At home, America is facing a weakened manufacturing sector due to decades of outsourcing, a situation Apple helped create. Andy Grove, co-founder of Intel, warned that this trend would lead to serious consequences: “Our pursuit of our individual businesses, which often involves transferring manufacturing and a great deal of engineering out of the country, has hindered our ability to bring innovations to scale at home. Without scaling, we don’t lose jobs — we lose our hold on new technologies. Losing the ability to scale will ultimately damage our ability to innovate.” 

A few former Apple employees McGee interviewed have pointed out the dangers of the company’s reliance on China. However, their warnings have largely been ignored by management, including CEO Tim Cook, who fears that diversifying the supply chain swiftly could upset Beijing and hurt short-term profits. Thus, while Apple announced a $500 billion new investment in the U.S., it also opened its fifth research and development center in China last year, prioritizing placating the CCP over minimizing long-term strategic independence to China.

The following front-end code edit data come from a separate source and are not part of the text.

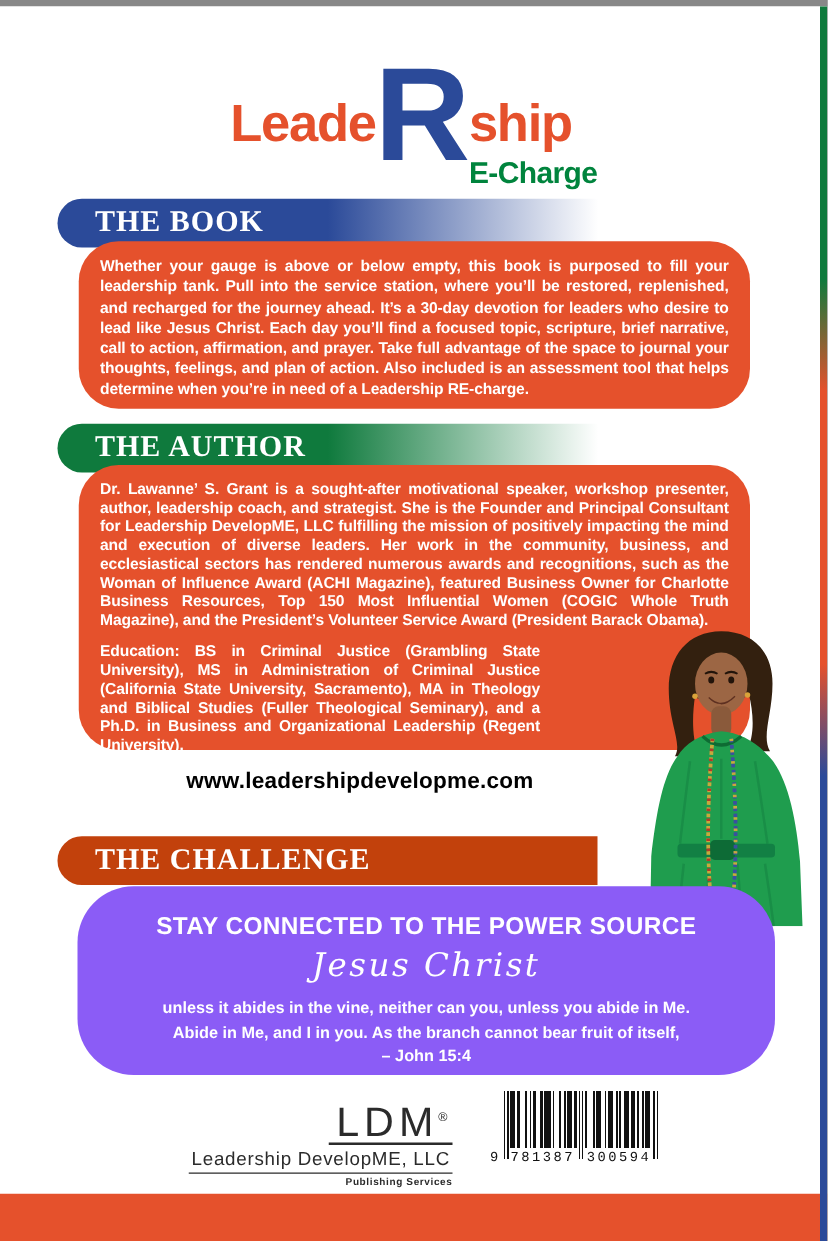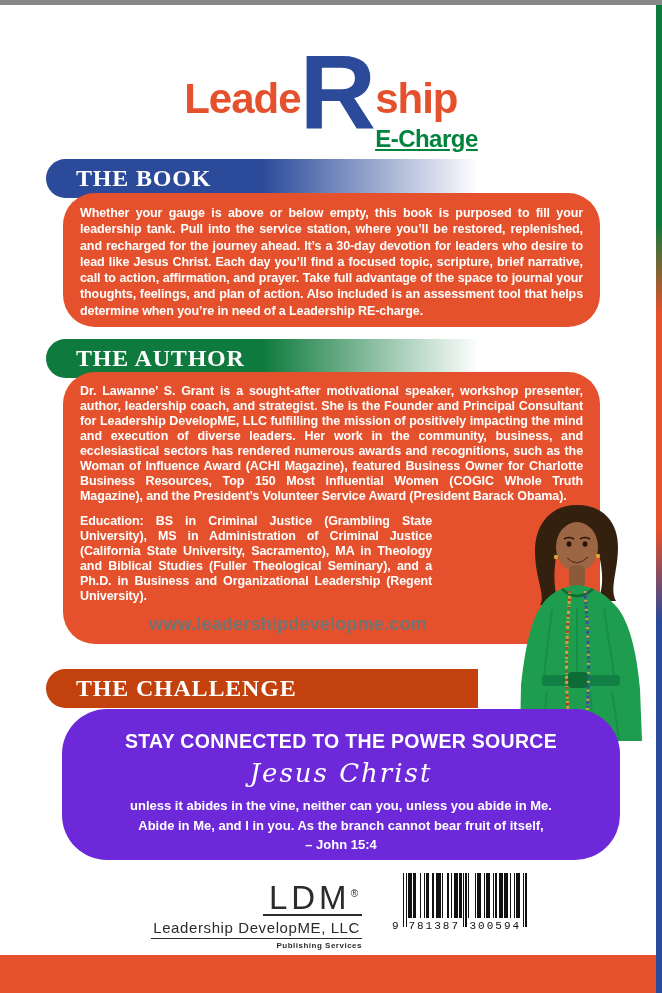"E-Charge" .logo .echarge { text-decoration: underline -> none }
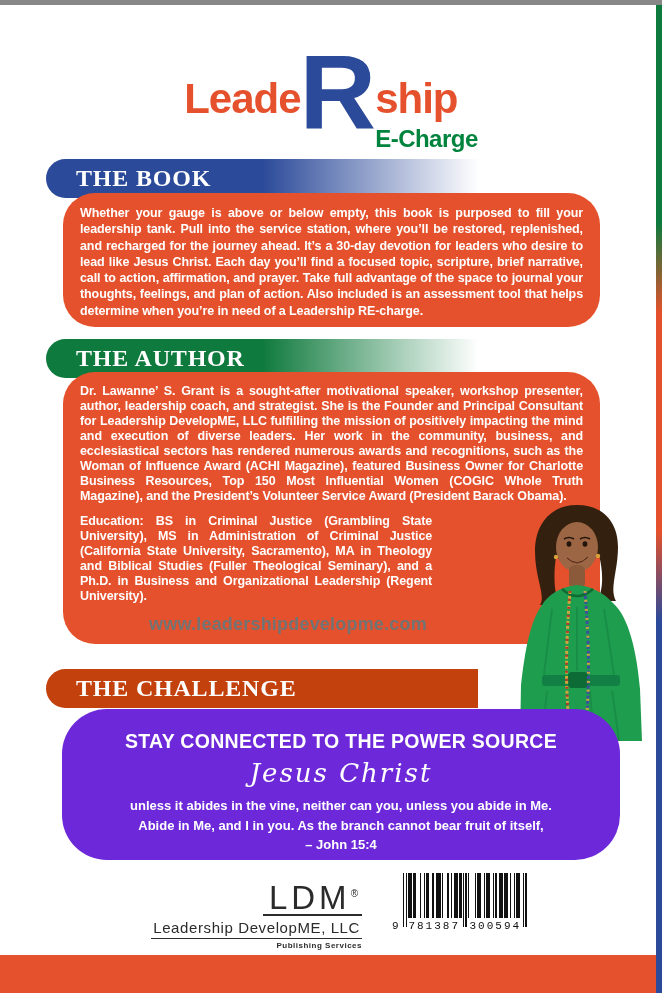"Dr. Lawanne’ S. Grant is" .obox-author { height: 272px -> 228px }
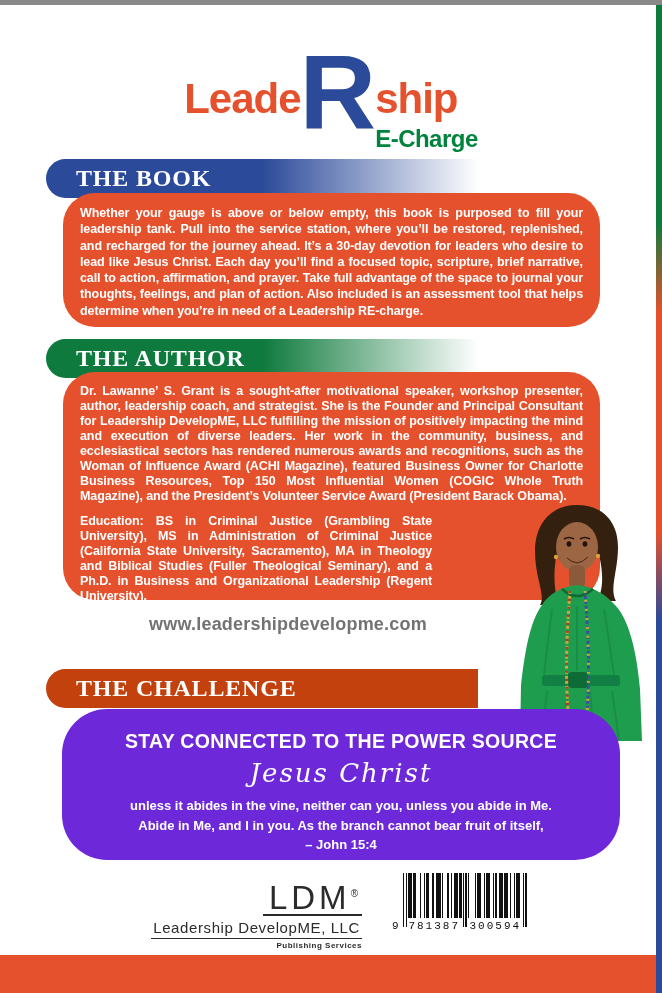"www.leadershipdevelopme.com" .website { color: #737373 -> #000000 }
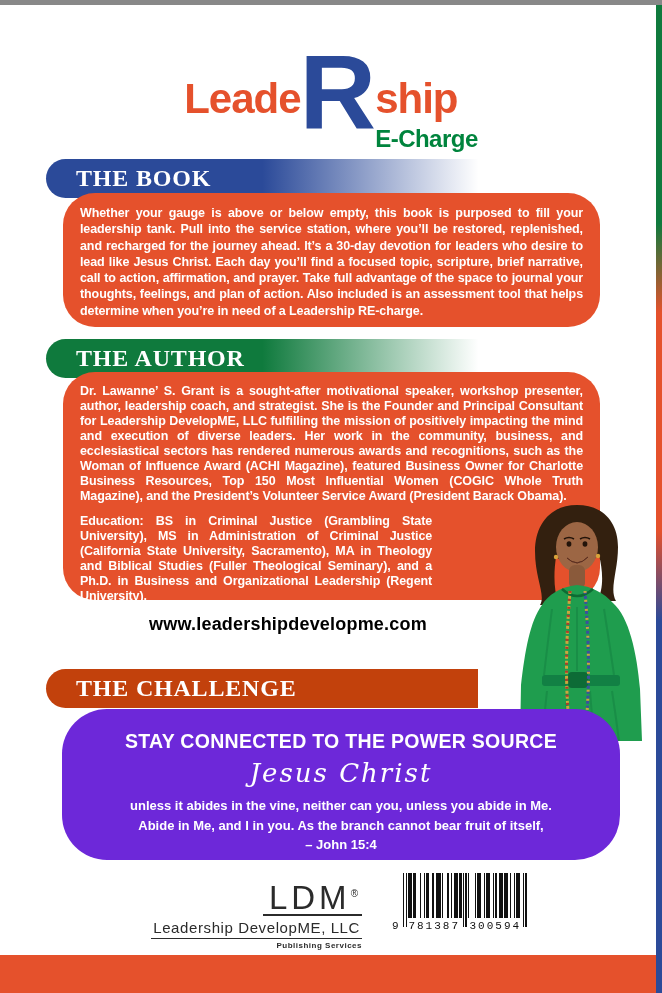"STAY CONNECTED TO THE POWER" .bluebox { background: #6d28d9 -> #8b5cf6 }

Apple in China is a gripping and well-researched book that highlights the failures of globalization over the past thirty years. It offers valuable insights into the strategies of the Chinese Communist Party and is highly relevant to today’s economic and political landscape. It is crucial for U.S. business leaders and politicians to develop measures that counter the CCP’s assertiveness while revitalizing America’s manufacturing sector, drawing crucial lessons from Apple’s experiences in China.